The signers warn that such legislation could eventually “permit marriage and adoption of children and young people by persons of the same sex in a legal union.”

The document, which was signed by representatives of the Catholic Church, the Orthodox Church, the Evangelical Roundtable, the Methodist Pentecostal Church, the Apostolic Pentecostal Church, and the Anglican Church, is only the latest joint action by groups of Christians seeking to preserve the values of life and family.

In July of this year, Catholics and Evangelicals joined together to testify before the Chilean Senate in favor of traditional marriage and against a proposed measure that would make “discrimination” against homosexuals illegal.  Their joint testimony caused “surprise” in the Senate committee, according to the organization Make Yourself Heard Chile (HazteOir Chile), formerly Go Chile! (Muevete Chile).
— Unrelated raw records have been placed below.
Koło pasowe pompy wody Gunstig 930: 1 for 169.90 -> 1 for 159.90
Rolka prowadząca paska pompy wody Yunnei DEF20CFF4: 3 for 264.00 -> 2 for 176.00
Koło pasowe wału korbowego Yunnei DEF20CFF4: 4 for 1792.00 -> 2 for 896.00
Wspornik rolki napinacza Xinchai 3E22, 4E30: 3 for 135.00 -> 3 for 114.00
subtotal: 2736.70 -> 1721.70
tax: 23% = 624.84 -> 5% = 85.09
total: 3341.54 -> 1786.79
“The Catholic and Evangelical Churches showed themselves to be united in support of the spirit of the law [against discrimination] and agreed on the necessity to remove from the bill the concept of ‘sexual orientation,’ because it is not an agreed upon term even at the international level, and because it tends only to discriminate against fundamental liberties,” the organization reports.

Chilean President Sebastian Piñera, who calls himself a Catholic, has a mixed record with regard to life and family issues. Although he supports the right to life, which is currently protected without exception in Chile, he has recently proposed legislation to create a form of civil union for both homosexuals and heterosexuals.